**What the task asks:** Only a number is wanted here: how many lines in the entries below contain the word "download".

____ Exercise input

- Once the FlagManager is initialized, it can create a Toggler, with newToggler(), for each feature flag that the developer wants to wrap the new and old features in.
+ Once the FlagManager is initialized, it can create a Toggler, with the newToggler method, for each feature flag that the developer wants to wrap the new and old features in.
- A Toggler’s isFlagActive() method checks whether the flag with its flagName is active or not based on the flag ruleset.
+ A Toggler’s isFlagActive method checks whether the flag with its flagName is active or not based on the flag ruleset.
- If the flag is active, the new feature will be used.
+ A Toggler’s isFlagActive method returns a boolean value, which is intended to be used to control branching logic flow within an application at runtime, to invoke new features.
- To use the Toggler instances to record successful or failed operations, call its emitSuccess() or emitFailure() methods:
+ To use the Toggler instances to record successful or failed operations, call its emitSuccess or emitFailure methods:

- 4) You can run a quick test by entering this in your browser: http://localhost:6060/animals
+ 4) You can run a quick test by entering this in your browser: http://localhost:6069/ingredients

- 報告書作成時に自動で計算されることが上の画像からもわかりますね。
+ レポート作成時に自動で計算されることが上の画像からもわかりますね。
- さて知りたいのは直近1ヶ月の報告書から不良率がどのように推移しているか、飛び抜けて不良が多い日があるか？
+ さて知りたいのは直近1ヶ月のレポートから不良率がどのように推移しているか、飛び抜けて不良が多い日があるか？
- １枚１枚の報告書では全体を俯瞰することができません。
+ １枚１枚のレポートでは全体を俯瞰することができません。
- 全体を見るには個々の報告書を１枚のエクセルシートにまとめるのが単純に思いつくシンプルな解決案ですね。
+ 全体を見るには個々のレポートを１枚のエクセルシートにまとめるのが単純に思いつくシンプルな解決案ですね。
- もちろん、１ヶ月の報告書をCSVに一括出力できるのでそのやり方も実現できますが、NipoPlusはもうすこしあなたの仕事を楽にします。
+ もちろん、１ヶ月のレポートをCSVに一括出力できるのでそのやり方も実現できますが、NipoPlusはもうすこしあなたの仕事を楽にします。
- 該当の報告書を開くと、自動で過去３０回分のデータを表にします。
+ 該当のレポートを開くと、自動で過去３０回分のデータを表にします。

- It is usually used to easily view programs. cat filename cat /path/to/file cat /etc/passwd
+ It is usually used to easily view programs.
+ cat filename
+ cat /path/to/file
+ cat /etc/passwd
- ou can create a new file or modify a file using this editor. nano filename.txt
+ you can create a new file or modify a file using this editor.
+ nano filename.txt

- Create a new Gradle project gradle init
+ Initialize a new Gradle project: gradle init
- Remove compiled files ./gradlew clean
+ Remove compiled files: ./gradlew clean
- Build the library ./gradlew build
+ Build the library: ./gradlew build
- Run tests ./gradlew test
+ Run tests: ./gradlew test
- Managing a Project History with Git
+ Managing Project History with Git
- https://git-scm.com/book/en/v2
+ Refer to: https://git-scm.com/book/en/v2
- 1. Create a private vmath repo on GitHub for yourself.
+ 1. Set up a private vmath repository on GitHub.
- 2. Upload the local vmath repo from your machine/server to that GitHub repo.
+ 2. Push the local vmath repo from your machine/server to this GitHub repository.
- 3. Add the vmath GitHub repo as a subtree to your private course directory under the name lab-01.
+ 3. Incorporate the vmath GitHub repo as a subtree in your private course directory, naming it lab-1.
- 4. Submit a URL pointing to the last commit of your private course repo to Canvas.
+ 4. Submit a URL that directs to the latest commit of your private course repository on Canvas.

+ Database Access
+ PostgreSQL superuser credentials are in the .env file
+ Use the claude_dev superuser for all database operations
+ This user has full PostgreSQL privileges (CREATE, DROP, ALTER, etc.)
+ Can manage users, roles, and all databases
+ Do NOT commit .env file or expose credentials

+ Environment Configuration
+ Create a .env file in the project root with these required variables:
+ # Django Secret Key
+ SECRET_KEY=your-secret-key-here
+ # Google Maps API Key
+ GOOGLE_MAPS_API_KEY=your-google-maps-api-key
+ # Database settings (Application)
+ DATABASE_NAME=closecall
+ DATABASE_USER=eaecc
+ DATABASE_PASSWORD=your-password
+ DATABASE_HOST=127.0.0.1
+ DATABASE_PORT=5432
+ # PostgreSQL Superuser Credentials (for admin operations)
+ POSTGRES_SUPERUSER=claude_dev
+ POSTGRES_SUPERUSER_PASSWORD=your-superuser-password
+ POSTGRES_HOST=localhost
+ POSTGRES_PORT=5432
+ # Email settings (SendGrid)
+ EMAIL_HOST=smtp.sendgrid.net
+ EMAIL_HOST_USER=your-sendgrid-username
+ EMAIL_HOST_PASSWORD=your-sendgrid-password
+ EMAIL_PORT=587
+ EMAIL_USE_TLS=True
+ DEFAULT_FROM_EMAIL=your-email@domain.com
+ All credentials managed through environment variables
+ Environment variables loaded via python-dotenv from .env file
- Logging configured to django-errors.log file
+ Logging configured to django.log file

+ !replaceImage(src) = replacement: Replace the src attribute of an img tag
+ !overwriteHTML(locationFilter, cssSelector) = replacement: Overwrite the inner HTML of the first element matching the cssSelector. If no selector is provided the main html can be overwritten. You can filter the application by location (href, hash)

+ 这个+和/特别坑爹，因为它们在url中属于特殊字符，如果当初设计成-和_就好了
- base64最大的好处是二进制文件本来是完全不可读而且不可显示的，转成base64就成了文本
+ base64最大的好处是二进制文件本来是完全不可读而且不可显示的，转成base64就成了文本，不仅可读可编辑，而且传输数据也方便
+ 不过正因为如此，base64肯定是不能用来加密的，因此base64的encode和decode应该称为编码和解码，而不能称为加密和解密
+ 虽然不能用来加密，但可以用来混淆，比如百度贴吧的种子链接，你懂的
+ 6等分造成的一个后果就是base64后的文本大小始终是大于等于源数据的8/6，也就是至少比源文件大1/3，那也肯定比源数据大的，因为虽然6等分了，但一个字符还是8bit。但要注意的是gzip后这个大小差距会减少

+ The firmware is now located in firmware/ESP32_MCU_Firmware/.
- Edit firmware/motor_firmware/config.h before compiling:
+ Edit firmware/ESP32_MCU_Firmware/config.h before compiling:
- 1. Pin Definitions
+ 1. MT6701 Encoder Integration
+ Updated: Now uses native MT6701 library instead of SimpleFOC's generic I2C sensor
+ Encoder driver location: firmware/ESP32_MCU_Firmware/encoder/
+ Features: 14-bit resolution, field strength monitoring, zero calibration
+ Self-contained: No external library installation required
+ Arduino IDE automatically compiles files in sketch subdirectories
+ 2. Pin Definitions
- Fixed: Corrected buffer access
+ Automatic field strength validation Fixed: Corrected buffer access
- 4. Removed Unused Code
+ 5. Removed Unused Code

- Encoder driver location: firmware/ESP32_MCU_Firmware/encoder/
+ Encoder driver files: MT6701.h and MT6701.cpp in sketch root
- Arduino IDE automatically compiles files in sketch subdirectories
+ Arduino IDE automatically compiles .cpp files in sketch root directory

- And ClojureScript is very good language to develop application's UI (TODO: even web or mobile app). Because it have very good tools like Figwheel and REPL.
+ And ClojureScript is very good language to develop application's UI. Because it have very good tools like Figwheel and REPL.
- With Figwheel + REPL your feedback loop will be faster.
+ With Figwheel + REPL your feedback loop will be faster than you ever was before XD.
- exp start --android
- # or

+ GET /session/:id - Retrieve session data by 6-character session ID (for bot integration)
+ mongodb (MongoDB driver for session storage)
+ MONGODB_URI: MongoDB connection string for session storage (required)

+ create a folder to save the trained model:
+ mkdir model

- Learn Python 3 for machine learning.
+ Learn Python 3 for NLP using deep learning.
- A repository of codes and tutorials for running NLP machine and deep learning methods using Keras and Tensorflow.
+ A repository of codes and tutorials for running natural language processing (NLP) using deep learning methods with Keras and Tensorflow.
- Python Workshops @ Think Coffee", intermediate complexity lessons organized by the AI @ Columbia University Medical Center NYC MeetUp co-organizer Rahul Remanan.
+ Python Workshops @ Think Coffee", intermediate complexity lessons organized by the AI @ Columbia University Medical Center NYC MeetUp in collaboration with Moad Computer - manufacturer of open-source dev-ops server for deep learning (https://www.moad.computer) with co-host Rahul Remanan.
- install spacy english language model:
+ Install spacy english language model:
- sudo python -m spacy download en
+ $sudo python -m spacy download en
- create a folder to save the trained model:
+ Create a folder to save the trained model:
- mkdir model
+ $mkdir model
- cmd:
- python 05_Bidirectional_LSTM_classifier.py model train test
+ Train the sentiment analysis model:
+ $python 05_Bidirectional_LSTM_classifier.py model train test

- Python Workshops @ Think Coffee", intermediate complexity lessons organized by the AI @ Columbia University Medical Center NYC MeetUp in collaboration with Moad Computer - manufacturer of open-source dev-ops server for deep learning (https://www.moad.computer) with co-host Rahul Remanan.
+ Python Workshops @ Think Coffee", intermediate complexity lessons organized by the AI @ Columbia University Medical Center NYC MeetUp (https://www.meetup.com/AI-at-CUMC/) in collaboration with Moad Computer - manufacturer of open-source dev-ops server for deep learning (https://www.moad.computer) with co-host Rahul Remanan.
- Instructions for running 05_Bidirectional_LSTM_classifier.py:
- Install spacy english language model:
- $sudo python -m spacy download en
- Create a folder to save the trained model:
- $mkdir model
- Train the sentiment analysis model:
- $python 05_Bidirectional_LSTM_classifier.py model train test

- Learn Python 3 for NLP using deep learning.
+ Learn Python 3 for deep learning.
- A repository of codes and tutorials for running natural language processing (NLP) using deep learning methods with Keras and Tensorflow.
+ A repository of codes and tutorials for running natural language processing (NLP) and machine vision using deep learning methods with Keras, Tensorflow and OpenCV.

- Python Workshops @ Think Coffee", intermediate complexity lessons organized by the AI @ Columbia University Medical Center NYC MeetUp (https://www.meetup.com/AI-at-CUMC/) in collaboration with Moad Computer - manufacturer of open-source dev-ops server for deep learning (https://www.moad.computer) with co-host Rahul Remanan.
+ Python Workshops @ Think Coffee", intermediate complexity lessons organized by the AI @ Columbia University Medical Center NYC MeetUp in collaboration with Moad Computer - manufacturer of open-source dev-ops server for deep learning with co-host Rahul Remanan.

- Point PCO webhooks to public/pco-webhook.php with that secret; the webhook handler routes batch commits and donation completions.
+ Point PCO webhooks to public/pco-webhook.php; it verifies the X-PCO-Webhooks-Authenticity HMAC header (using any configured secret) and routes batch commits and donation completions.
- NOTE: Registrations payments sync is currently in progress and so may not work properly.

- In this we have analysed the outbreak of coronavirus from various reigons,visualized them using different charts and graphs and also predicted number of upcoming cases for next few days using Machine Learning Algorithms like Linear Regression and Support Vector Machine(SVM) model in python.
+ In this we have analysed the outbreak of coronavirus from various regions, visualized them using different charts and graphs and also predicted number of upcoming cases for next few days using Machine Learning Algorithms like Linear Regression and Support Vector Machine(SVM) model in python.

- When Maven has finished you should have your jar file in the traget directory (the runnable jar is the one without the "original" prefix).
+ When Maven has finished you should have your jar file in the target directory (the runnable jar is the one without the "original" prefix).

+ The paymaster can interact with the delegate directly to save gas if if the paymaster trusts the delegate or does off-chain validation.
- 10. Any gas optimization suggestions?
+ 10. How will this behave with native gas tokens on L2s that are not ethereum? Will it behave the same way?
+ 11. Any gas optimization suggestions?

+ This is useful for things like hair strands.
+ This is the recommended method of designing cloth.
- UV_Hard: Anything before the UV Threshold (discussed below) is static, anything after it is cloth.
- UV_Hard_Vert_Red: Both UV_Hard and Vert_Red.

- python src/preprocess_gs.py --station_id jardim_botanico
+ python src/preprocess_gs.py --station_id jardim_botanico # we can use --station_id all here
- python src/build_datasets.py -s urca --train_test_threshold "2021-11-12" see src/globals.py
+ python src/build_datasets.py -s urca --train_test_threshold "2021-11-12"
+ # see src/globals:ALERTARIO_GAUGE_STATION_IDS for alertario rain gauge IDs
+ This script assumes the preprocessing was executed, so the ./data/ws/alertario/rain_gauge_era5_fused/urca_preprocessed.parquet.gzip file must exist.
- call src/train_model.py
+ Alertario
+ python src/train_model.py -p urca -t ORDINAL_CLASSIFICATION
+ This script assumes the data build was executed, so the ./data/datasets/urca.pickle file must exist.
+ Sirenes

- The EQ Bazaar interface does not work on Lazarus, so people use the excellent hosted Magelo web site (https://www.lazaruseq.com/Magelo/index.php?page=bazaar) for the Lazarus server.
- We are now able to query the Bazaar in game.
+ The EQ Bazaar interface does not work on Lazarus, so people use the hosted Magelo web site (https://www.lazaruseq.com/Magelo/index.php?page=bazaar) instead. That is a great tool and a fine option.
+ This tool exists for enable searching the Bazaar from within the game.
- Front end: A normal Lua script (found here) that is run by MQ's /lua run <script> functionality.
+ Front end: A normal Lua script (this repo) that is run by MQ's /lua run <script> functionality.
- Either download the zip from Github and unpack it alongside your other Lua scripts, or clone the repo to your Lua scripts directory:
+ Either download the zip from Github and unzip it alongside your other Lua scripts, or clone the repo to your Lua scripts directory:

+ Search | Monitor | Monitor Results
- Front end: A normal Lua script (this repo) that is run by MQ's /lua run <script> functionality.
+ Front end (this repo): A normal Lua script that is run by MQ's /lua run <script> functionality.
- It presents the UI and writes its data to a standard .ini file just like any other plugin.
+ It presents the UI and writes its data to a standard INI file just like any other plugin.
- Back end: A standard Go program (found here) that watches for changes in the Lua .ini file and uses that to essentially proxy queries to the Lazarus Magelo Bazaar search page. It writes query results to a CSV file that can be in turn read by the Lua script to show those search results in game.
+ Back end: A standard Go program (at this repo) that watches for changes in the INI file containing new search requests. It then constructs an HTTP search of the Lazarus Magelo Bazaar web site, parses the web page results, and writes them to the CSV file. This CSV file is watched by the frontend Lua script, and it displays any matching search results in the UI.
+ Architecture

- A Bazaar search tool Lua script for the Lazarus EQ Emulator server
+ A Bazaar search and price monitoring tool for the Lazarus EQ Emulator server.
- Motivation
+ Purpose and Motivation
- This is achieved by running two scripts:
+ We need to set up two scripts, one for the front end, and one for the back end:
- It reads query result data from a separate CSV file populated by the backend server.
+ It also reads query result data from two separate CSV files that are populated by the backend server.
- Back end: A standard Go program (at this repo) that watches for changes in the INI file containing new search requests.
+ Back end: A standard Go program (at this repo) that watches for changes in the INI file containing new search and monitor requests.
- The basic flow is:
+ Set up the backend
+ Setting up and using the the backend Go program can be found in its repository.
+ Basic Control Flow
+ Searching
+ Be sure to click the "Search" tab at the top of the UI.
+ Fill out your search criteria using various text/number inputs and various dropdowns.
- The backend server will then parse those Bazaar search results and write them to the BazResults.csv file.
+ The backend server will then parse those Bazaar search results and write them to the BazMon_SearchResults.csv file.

________

**Exercise solution:** 5